The result of this brief moment of inspiration not only urged Vergez to explore the academic side of all this, but also practice such interests outside of school. This led to the production of the first of what should have been only three events (one for each element of the title), in an effort to bring these crucial movements to reality in his hometown.

"The main emphasis was to recall Fluxus -- having subjects execute mundane tasks as 'performance' with the concept being that anything can be art and anyone can participate." Vergez explains further the misconception about "noise" being abrasive. "It definitely can be, but I consider the term to be more encompassing, involving a multitude of genres including ambience, post-industrial, electronic, or otherwise. Like art, anything can be music with the right listener."

Part of multiple alternative sound projects, Vergez will be performing at Sunday's show as Drowning the Virgin Silence -- a project rooted in tape loops and collected field sounds like ripping paper. His noise is less abrasive than others based on sheer volume, as he's not "out to offend or confront anybody with sheer volume or profanity."

There will also be a visual aspect to his set as well. The latest in a habitual art of accumulation.

"I like to accumulate bulky, broken, and antiquated electronics. These machines fit my aesthetic and sound -- bulky and antiquated. The one on Sunday is based on a wave generator. A giant oscillator used in military practices."

Aside from what Vergez has to offer, Chrome Dick will also make an appearance on Sunday. Just one more in a line up full of Broward County, card-carrying, residential noisemakers.

"Hollywood is just plain weird," says Raphael Alvarez, a.k.a. experimental noise project, Chrome Dick, "so it is the perfect place to get a group like this together, especially at PRL."

Along with Brett Jason, a.k.a. "Last," Alvarez set out to book a show of this caliber in Hollywood and in doing so, decided the small dive bar was the best place for it and that Vergez was the right man to team up with.

"This will be my first Noise. Water. Meat. show. All I know is that it used to go down at Roxanne's in Oakland Park," Alvarez explains. "The show holds great significance for me because I get to make noise with my friends at a place that seems to naturally just fit the bill of a noise show. It's tiny in there. With strange people and delicious beer."

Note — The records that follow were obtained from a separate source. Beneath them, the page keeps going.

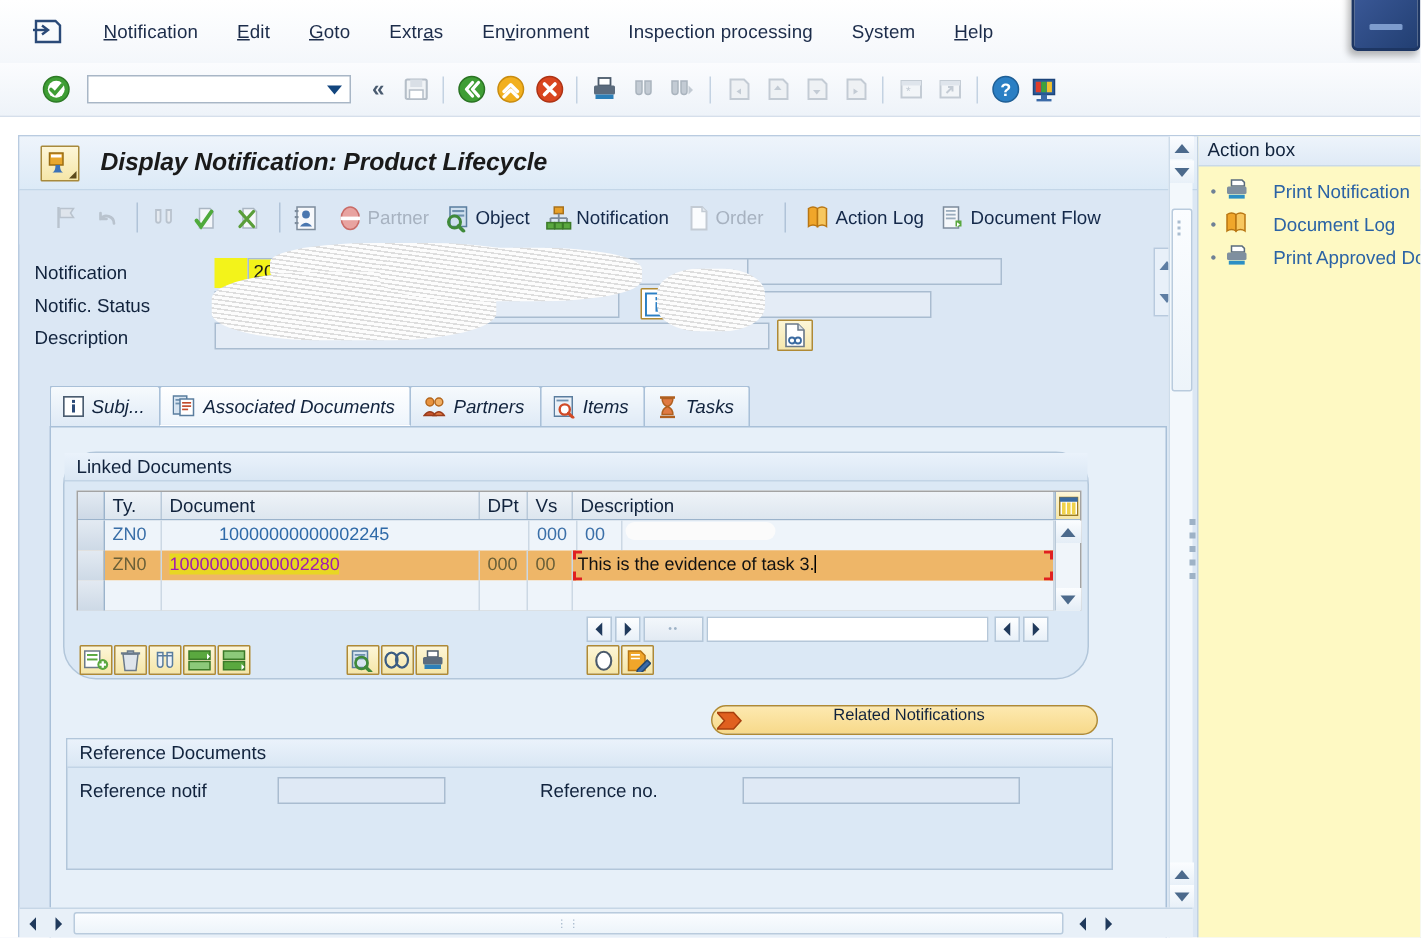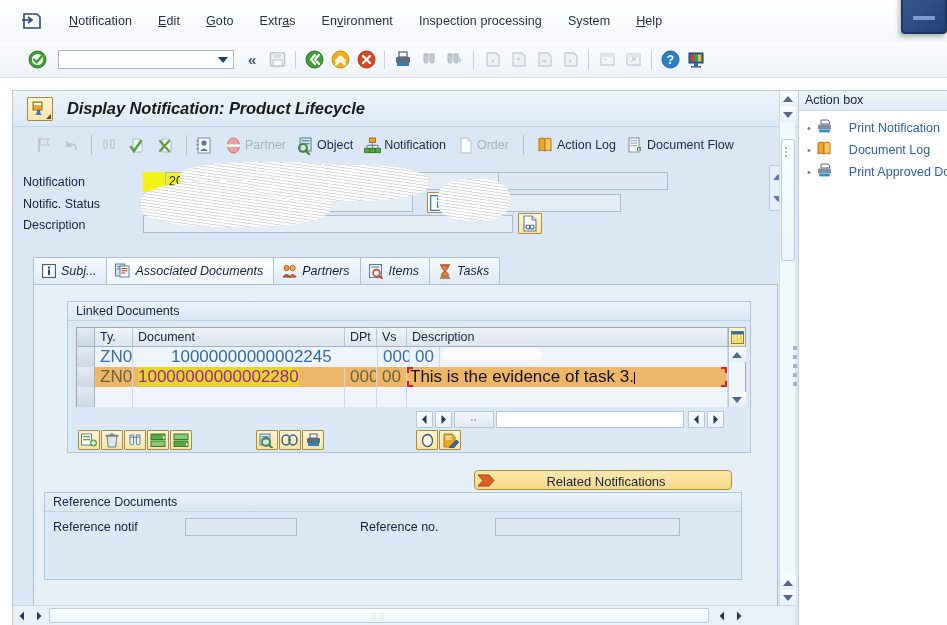"Action box" .actionbox { background: #ffffff -> #fef9c3 }
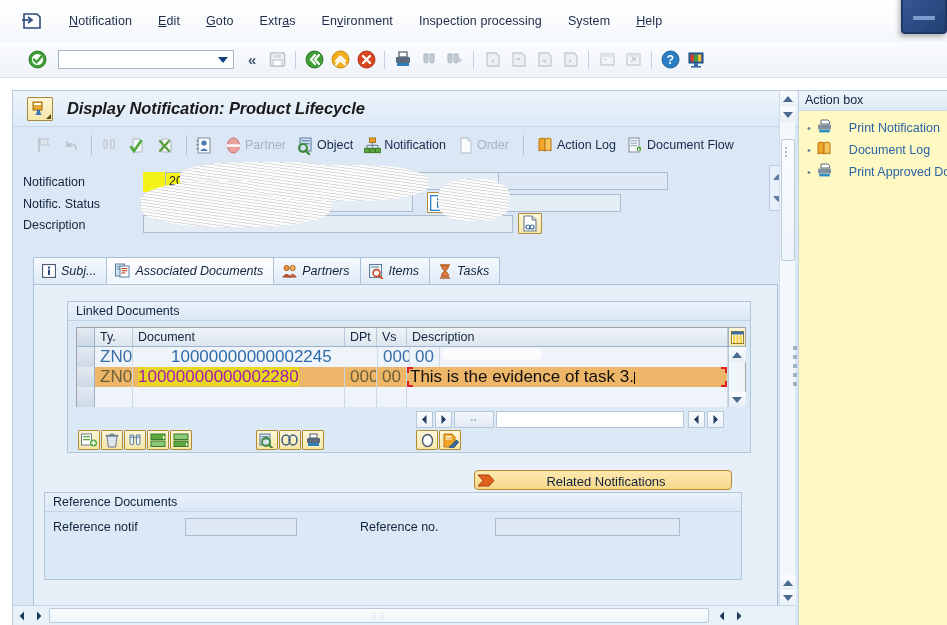"Linked Documents" div.grpbox { border-radius: none -> 22px; left: 33px -> 8px }
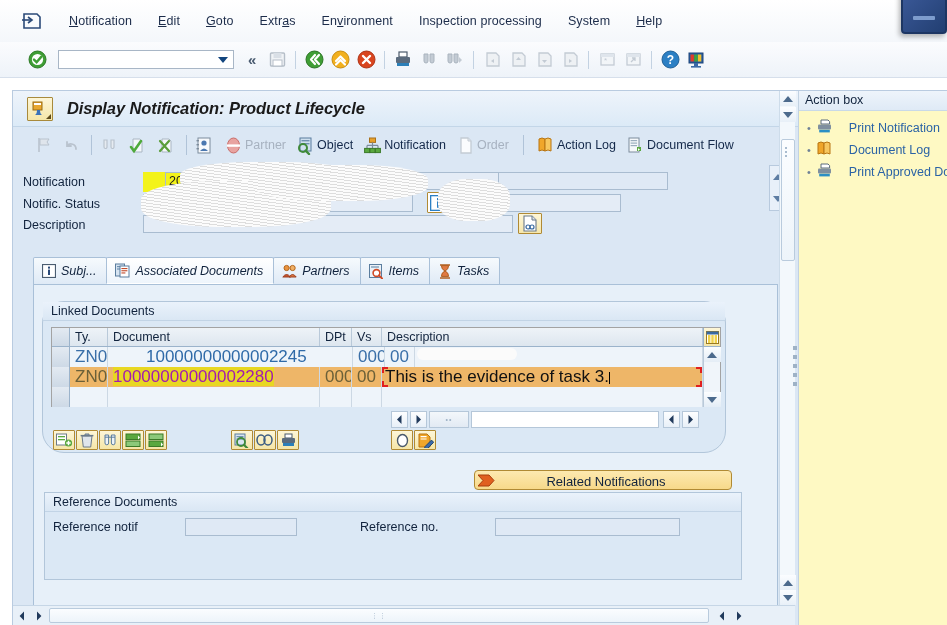"ZN0" .tbl-row { font-size: 17px -> 12px }
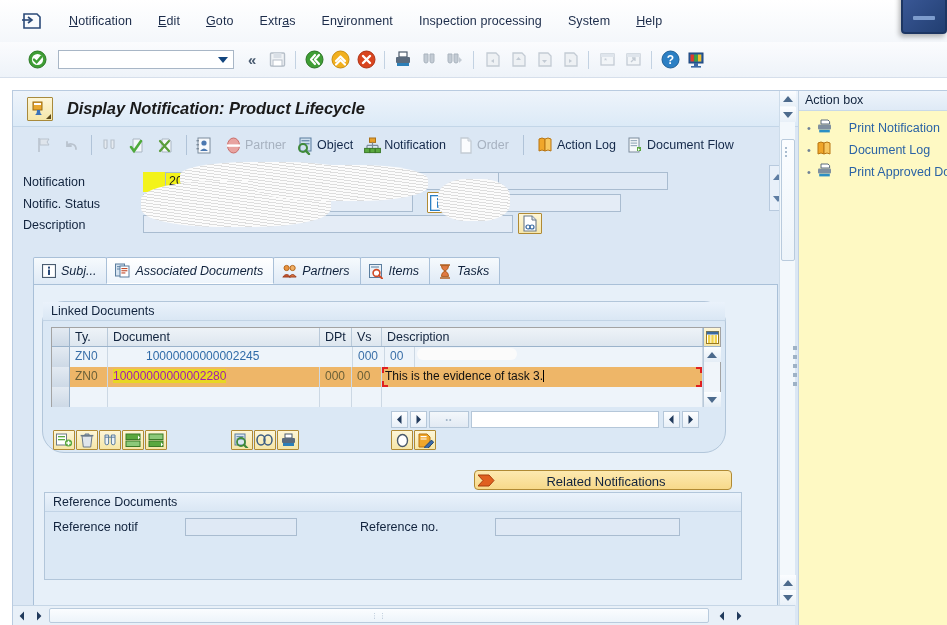"Related Notifications" .relbtn { align-items: flex-end -> flex-start; border-radius: 4px -> 10px; font-size: 13px -> 11px }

Working on his next tape, due out this year, and to be distributed by Brett Jason's label, Acid Casualty Productions, Alvarez's performances are about as volatile as Courtney Love's tweets, on a good day. And on the subject of unpredictability, he's pulling for "Chaos" to be the amended fourth element to the trio of nouns that define Sunday's activities.

"Mostly because Kenny (Millions) has multiplied into Death Fuk. Instead of one raving, loud as fuck madman, there seems to be two now."